Work request → Nothing in the records may be altered, and no picture may be included. Restate them in full.

[Start of section]

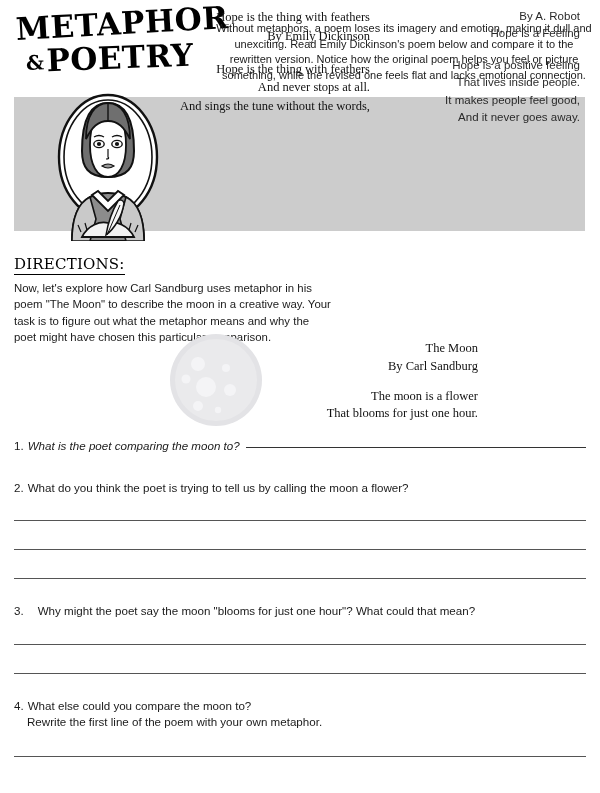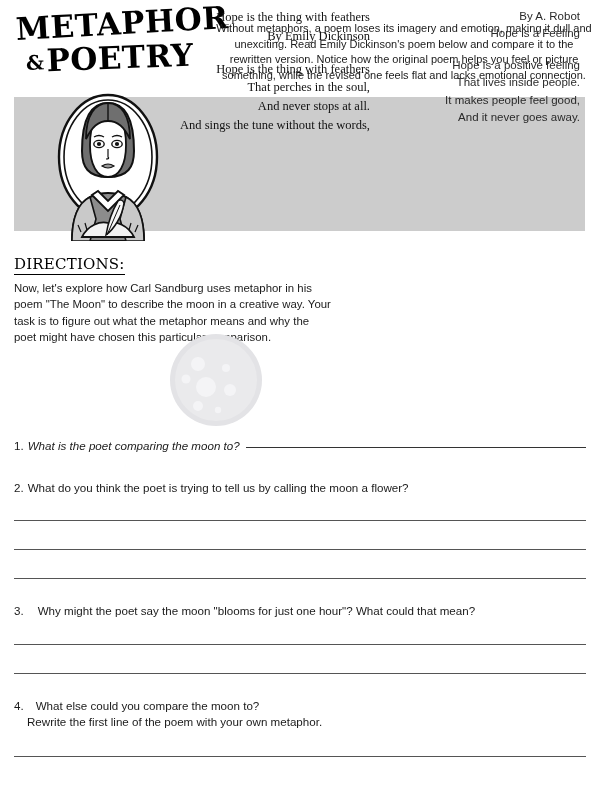--- a/index.html
+++ b/index.html
@@ -253,21 +253,20 @@
   </g>
 </svg>
 
 <div class="poem-col" id="poem-col-original">
   <div class="poem-title-block">
     <span class="poem-line">Hope is the thing with feathers</span>
     <span class="poem-line">By Emily Dickinson</span>
   </div>
   <div>
     <span class="poem-line">Hope is the thing with feathers</span>
-    <span class="poem-line">That perches in the soul,</span>
     <span class="poem-line">And never stops at all.</span>
     <span class="poem-line">And sings the tune without the words,</span>
   </div>
 </div>
 
 <div class="poem-col" id="poem-col-rewrite">
   <div class="poem-title-block">
     <span class="poem-line">By A. Robot</span>
     <span class="poem-line">Hope is a Feeling</span>
   </div>
@@ -289,20 +288,30 @@
     <circle cx="48" cy="48" r="46" fill="#e3e3e6"></circle>
     <circle cx="48" cy="48" r="41" fill="#eaeaec"></circle>
     <circle cx="30" cy="32" r="7" fill="#f4f4f6"></circle>
     <circle cx="18" cy="47" r="4.5" fill="#f4f4f6"></circle>
     <circle cx="38" cy="55" r="10" fill="#f4f4f6"></circle>
     <circle cx="58" cy="36" r="4" fill="#f4f4f6"></circle>
     <circle cx="62" cy="58" r="6" fill="#f4f4f6"></circle>
     <circle cx="30" cy="74" r="5" fill="#f4f4f6"></circle>
     <circle cx="50" cy="78" r="3.2" fill="#f4f4f6"></circle>
   </svg>
+  <div id="moon-poem">
+    <div class="poem-title-block">
+      <span class="poem-line">The Moon</span>
+      <span class="poem-line">By Carl Sandburg</span>
+    </div>
+    <div>
+      <span class="poem-line">The moon is a flower</span>
+      <span class="poem-line">That blooms for just one hour.</span>
+    </div>
+  </div>
 </div>
 
 <div id="questions">
 
   <div class="question-block" style="margin-bottom:26px;">
     <div class="q-inline-row">
       <span class="question-text">1.</span>
       <span class="question-text" style="margin-left:4px;font-style:italic;">What is the poet comparing the moon to?</span>
       <span class="inline-rule"></span>
     </div>
@@ -323,19 +332,19 @@
       <span class="question-text">3.</span>
       <span class="question-text" style="margin-left:14px;">Why might the poet say the moon "blooms for just one hour"? What could that mean?</span>
     </div>
     <div class="answer-rule" style="margin-top:24px;"></div>
     <div class="answer-rule" style="margin-top:28px;"></div>
   </div>
 
   <div class="question-block">
     <div style="display:flex;align-items:baseline;">
       <span class="question-text">4.</span>
-      <span class="question-text" style="margin-left:12px;">What else could you compare the moon to?</span>
+      <span class="question-text" style="margin-left:4px;">What else could you compare the moon to?</span>
     </div>
     <span class="question-text-sub">Rewrite the first line of the poem with your own metaphor.</span>
     <div class="answer-rule" style="margin-top:26px;"></div>
   </div>
 
 </div>
 
 </body></html>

[End of section]

Solution →
--- a/index.html
+++ b/index.html
@@ -253,21 +253,20 @@
   </g>
 </svg>
 
 <div class="poem-col" id="poem-col-original">
   <div class="poem-title-block">
     <span class="poem-line">Hope is the thing with feathers</span>
     <span class="poem-line">By Emily Dickinson</span>
   </div>
   <div>
     <span class="poem-line">Hope is the thing with feathers</span>
-    <span class="poem-line">That perches in the soul,</span>
     <span class="poem-line">And never stops at all.</span>
     <span class="poem-line">And sings the tune without the words,</span>
   </div>
 </div>
 
 <div class="poem-col" id="poem-col-rewrite">
   <div class="poem-title-block">
     <span class="poem-line">By A. Robot</span>
     <span class="poem-line">Hope is a Feeling</span>
   </div>
@@ -289,20 +288,30 @@
     <circle cx="48" cy="48" r="46" fill="#e3e3e6"></circle>
     <circle cx="48" cy="48" r="41" fill="#eaeaec"></circle>
     <circle cx="30" cy="32" r="7" fill="#f4f4f6"></circle>
     <circle cx="18" cy="47" r="4.5" fill="#f4f4f6"></circle>
     <circle cx="38" cy="55" r="10" fill="#f4f4f6"></circle>
     <circle cx="58" cy="36" r="4" fill="#f4f4f6"></circle>
     <circle cx="62" cy="58" r="6" fill="#f4f4f6"></circle>
     <circle cx="30" cy="74" r="5" fill="#f4f4f6"></circle>
     <circle cx="50" cy="78" r="3.2" fill="#f4f4f6"></circle>
   </svg>
+  <div id="moon-poem">
+    <div class="poem-title-block">
+      <span class="poem-line">The Moon</span>
+      <span class="poem-line">By Carl Sandburg</span>
+    </div>
+    <div>
+      <span class="poem-line">The moon is a flower</span>
+      <span class="poem-line">That blooms for just one hour.</span>
+    </div>
+  </div>
 </div>
 
 <div id="questions">
 
   <div class="question-block" style="margin-bottom:26px;">
     <div class="q-inline-row">
       <span class="question-text">1.</span>
       <span class="question-text" style="margin-left:4px;font-style:italic;">What is the poet comparing the moon to?</span>
       <span class="inline-rule"></span>
     </div>
@@ -323,19 +332,19 @@
       <span class="question-text">3.</span>
       <span class="question-text" style="margin-left:14px;">Why might the poet say the moon "blooms for just one hour"? What could that mean?</span>
     </div>
     <div class="answer-rule" style="margin-top:24px;"></div>
     <div class="answer-rule" style="margin-top:28px;"></div>
   </div>
 
   <div class="question-block">
     <div style="display:flex;align-items:baseline;">
       <span class="question-text">4.</span>
-      <span class="question-text" style="margin-left:12px;">What else could you compare the moon to?</span>
+      <span class="question-text" style="margin-left:4px;">What else could you compare the moon to?</span>
     </div>
     <span class="question-text-sub">Rewrite the first line of the poem with your own metaphor.</span>
     <div class="answer-rule" style="margin-top:26px;"></div>
   </div>
 
 </div>
 
 </body></html>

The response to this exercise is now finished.